■ To do ■
Write out exactly the lines of the entries below from the one holding "(460, 232) none" to the one holding "(560, 189) none", inclusive, and leave out all other lines.

■ The input ■
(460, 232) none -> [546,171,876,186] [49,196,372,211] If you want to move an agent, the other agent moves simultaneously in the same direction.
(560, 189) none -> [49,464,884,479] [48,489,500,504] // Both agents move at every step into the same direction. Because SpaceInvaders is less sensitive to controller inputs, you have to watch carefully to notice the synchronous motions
* * *
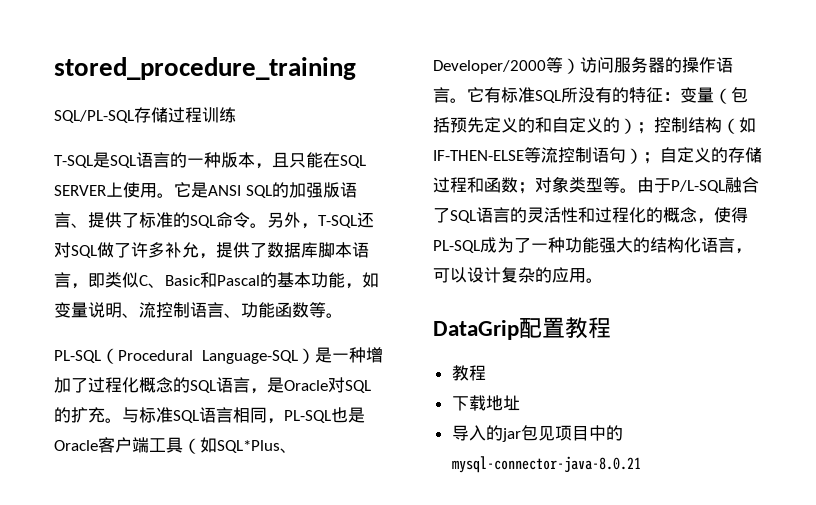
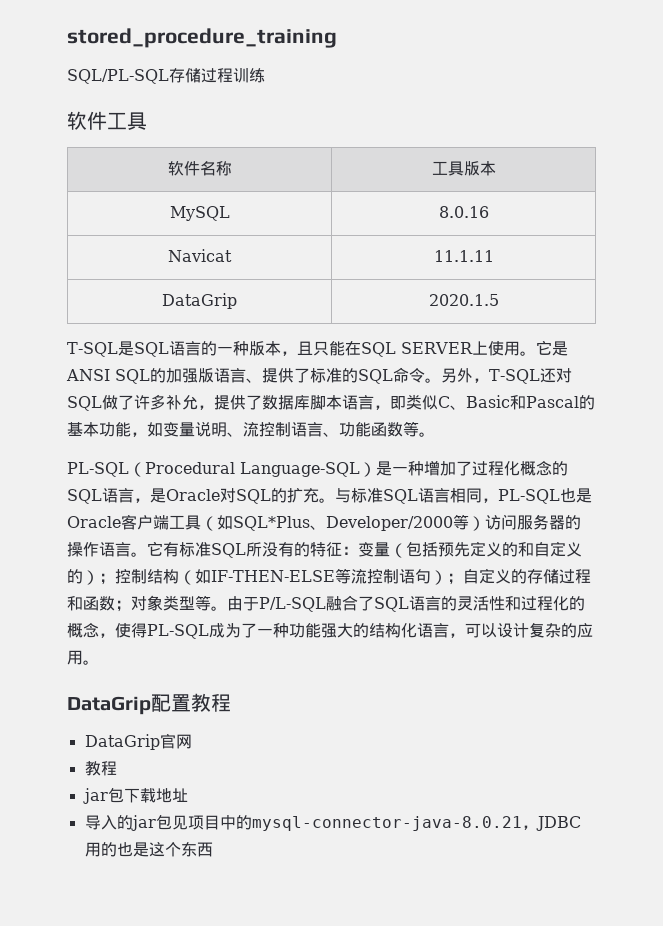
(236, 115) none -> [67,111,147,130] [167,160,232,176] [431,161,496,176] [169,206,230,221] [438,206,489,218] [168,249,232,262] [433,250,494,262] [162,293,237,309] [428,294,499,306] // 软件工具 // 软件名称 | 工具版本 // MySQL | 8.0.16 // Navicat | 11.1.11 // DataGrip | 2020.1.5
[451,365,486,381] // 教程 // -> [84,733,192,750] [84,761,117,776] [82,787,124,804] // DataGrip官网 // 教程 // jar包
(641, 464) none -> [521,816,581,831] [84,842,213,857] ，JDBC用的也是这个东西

■ Result of the task ■
(460, 232) none -> [546,171,876,186] [49,196,372,211] If you want to move an agent, the other agent moves simultaneously in the same direction.
(560, 189) none -> [49,464,884,479] [48,489,500,504] // Both agents move at every step into the same direction. Because SpaceInvaders is less sensitive to controller inputs, you have to watch carefully to notice the synchronous motions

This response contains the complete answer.